Avec plus d'une agression par jour déclarée en 2022, les pharmaciens sont victimes, comme les médecins et les infirmiers, d'une montée de la violence et de l'incivilité. Toutefois, ces statistiques relevées par l'Ordre des pharmaciens ne sont que la partie émergée de l'iceberg, nombre de confrères victimes d'agressions omettant encore de faire leur déclaration sur l'espace dédié du site de l'Ordre.
En moyenne, 1,7 % des officinaux (titulaires et adjoints) a déclaré une agression verbale ou physique, une dégradation des biens ou un vol pendant l'année 2022, soit 355 déclarations, dont 10 ont concerné des confrères ultramarins. Quant aux laboratoires d'analyse médicale, ils ont enregistré 6 agressions et les PUI, 5 dont 4 à Mayotte. « La proximité nécessaire du pharmacien avec le patient pour garantir le bon déroulement du parcours de soins est, paradoxalement, l’une des raisons majeures de son exposition à ce type de violences », analyse le Conseil national de l'Ordre des pharmaciens (CNOP) dans son rapport annuel.
Deux officinaux ont été hospitalisés à la suite d'une agression, et treize agressions ont conduit à des arrêts de travail pouvant aller jusqu’à 15 jours d’ITT (interruption temporaire de travail). Les violences physiques et verbales constituent près de 71 % des motifs invoqués par les pharmaciens déclarants. Paradoxalement, en cette période d'inflation, les vols ne représentent qu'un tiers des déclarations à l'Ordre.
Certes, on est loin des statistiques des années de crise sanitaire, notamment avec un pic de 600 déclarations en 2020. En 2022, le nombre d’agressions déclarées (355) retrouve son niveau d’avant crise sanitaire, avec toutefois une augmentation de 17 % par rapport à 2019 (qui recensait 303 agressions).
Par ailleurs, le taux des actes de violence verbale et physique augmente depuis 2020. Et ce alors même que les motifs liés à la gestion du Covid ont reculé et ne représentent plus que 8 % des 251 faits de types injures, menaces, agressions physiques, contre 28 % en 2021.
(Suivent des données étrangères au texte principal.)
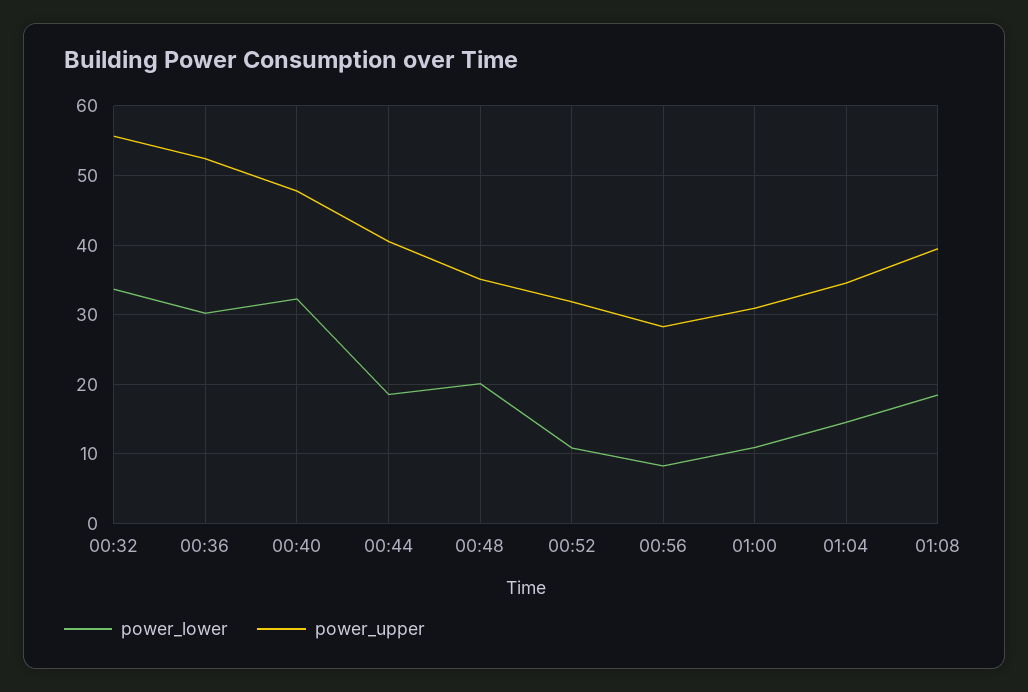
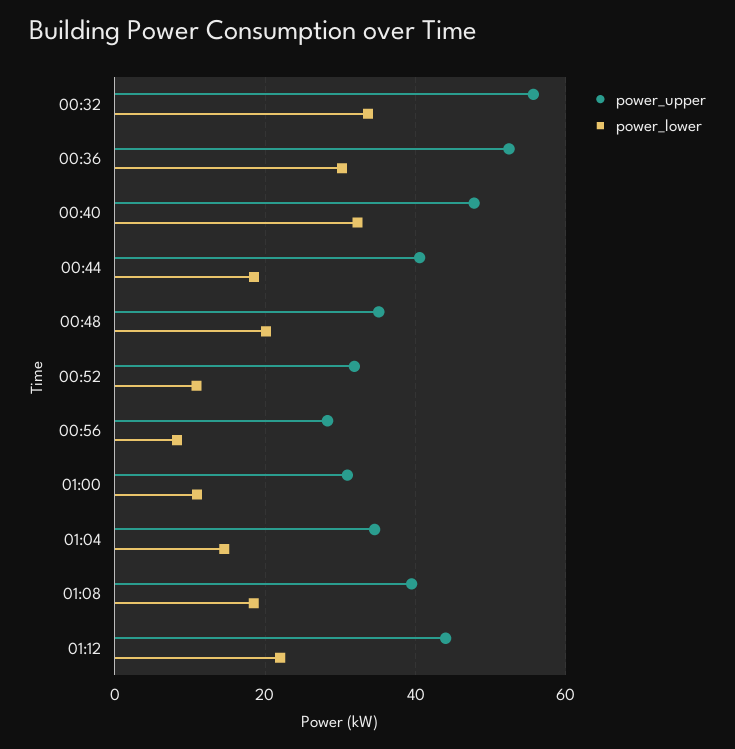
power_upper, 01:12: none -> 44
power_lower, 01:12: none -> 22

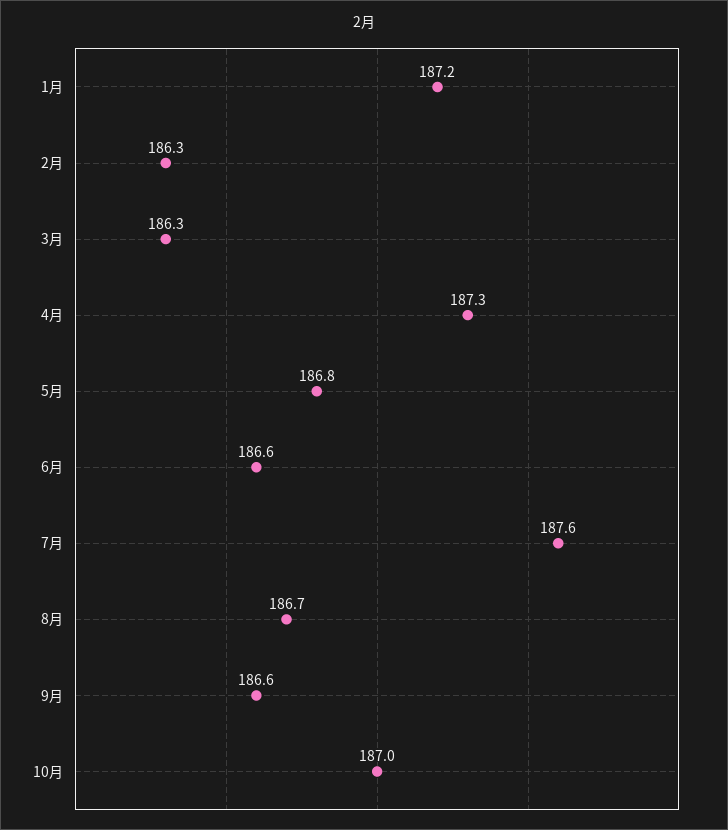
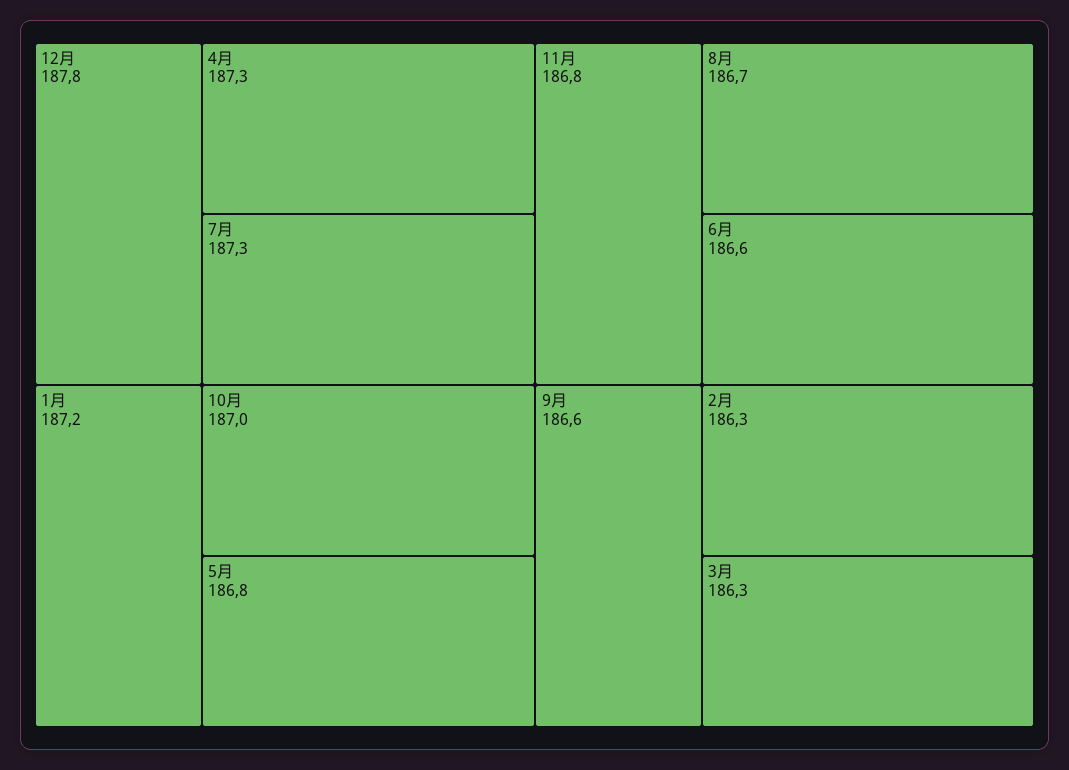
7月: 187.6 -> 187.3
12月: none -> 187.8
11月: none -> 186.8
Autre fait inquiétant, le phénomène gagne l'ensemble du territoire. Un tiers de ces exactions à l'encontre de pharmaciens (83,4 % de titulaires, 15,8 % d'adjoints) sont commises dans des communes de moins de 5 000 habitants, dont 35 % dans les régions Auvergne-Rhône-Alpes, Île-de-France et Pays de la Loire. Les pénuries de médicaments sont-elles à l'origine de cette recrudescence de l'agressivité des patients ? Ou celle-ci est-elle liée à la flambée des fausses ordonnances ? Si les statistiques ne permettent pas de l'affirmer, 70 % des déclarations sont néanmoins liées à un refus de dispensation.
Comme les années précédentes, l'Ordre invite les pharmaciens à déclarer tout acte dont ils sont victimes sur l'espace qui leur est dédié sur le site du CNOP. De même, il engage vivement les pharmaciens à déposer plainte afin de déclencher une procédure judiciaire et, si besoin, d’engager une intervention ordinale. À cet effet, l’Ordre facilite la démarche en orientant la victime, après sa déclaration, sur l’application « Ma Sécurité » afin qu’elle soit dirigée vers le commissariat de police ou la brigade de gendarmerie la plus proche.
En 2022, la propension des pharmaciens à porter plainte a diminué par rapport à l'année précédente, seulement 35 % s'y sont résolus et 20 % avaient l’intention de le faire. En revanche, dans près de la moitié des situations, le pharmacien n'a pas souhaité déposer plainte, « par manque de temps, par peur des représailles, par absence de l’identité de l’agresseur ou parce que le patient est connu, ou parce qu’ils l’estiment inutile ».